Reproduce, from the lines below, exactly the stretch that begins at the line containing "Kyocera TCG104VGLACANN-AN00 LCD: 1 -> none" and ends at the line containing "total quantity: 114 -> 154", both included.
==== DATASET ====
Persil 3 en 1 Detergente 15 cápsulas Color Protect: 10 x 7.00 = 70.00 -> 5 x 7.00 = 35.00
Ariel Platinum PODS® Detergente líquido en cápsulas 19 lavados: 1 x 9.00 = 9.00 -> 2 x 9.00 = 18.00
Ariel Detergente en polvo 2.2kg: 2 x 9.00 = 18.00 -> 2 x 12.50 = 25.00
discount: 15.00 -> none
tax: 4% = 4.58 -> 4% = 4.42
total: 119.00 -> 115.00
====
==== DATASET ====
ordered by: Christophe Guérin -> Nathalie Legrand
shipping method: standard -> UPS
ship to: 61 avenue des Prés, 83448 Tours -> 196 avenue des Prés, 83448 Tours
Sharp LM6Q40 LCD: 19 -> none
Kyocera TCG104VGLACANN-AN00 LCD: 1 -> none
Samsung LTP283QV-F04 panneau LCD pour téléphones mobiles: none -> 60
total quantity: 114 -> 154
====
_RESPONSE BELOW_.
Kyocera TCG104VGLACANN-AN00 LCD: 1 -> none
Samsung LTP283QV-F04 panneau LCD pour téléphones mobiles: none -> 60
total quantity: 114 -> 154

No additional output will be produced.